YOUR GOAL: Take the data below and extract the lines from the one with "payment method: Google" to the one with "total: 9863.25 -> 10580.33", inclusive, exactly as written.

STUDY MATERIAL:
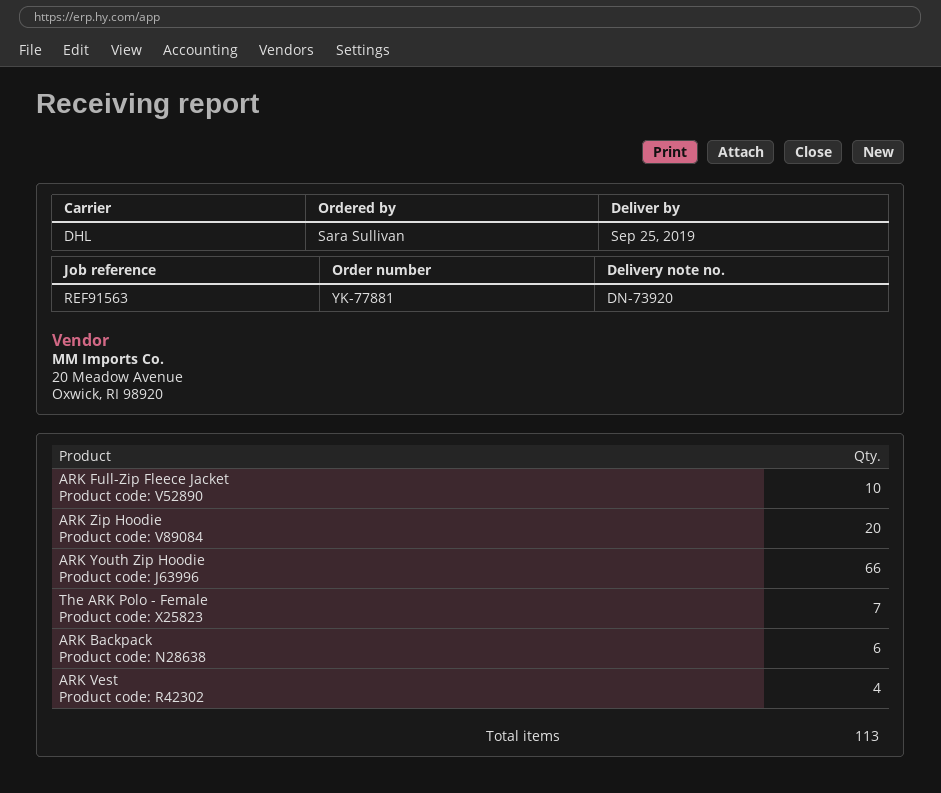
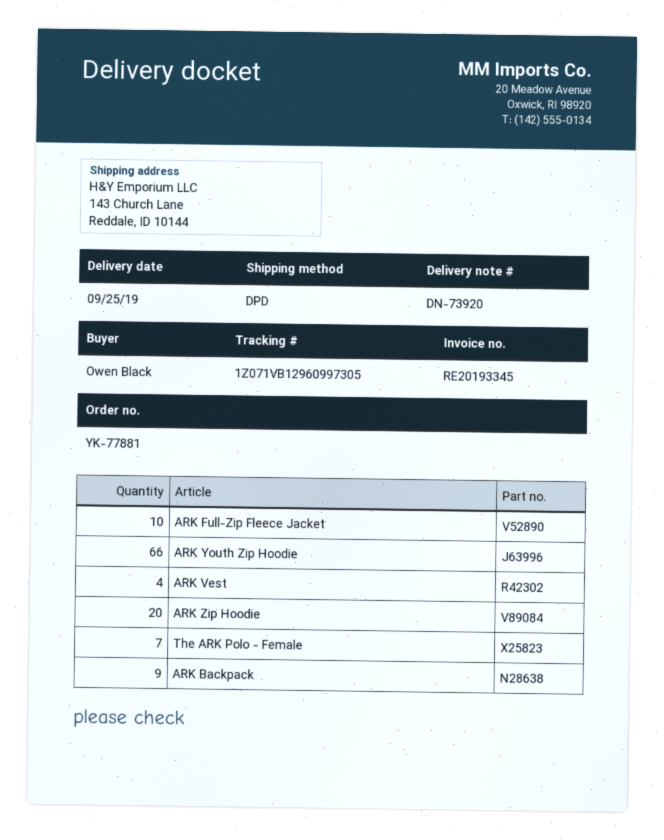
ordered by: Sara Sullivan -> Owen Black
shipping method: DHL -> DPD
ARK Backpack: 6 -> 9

--

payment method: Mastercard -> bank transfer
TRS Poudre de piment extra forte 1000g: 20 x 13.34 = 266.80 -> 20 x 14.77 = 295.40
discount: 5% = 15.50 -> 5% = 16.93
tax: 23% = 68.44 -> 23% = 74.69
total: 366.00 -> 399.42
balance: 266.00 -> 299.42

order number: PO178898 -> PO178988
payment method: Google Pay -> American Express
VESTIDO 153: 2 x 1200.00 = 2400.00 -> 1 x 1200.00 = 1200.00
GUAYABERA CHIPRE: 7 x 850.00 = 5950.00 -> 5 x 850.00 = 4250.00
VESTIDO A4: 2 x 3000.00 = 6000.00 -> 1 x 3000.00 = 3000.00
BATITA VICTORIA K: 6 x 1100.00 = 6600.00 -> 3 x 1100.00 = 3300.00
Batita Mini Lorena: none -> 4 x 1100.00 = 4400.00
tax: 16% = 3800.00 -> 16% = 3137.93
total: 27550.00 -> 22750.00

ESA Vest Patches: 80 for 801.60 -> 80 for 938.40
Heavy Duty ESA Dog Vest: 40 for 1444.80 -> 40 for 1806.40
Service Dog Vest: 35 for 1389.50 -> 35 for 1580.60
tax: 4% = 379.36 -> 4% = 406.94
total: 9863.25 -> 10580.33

RESPONSE BELOW:
payment method: Google Pay -> American Express
VESTIDO 153: 2 x 1200.00 = 2400.00 -> 1 x 1200.00 = 1200.00
GUAYABERA CHIPRE: 7 x 850.00 = 5950.00 -> 5 x 850.00 = 4250.00
VESTIDO A4: 2 x 3000.00 = 6000.00 -> 1 x 3000.00 = 3000.00
BATITA VICTORIA K: 6 x 1100.00 = 6600.00 -> 3 x 1100.00 = 3300.00
Batita Mini Lorena: none -> 4 x 1100.00 = 4400.00
tax: 16% = 3800.00 -> 16% = 3137.93
total: 27550.00 -> 22750.00

ESA Vest Patches: 80 for 801.60 -> 80 for 938.40
Heavy Duty ESA Dog Vest: 40 for 1444.80 -> 40 for 1806.40
Service Dog Vest: 35 for 1389.50 -> 35 for 1580.60
tax: 4% = 379.36 -> 4% = 406.94
total: 9863.25 -> 10580.33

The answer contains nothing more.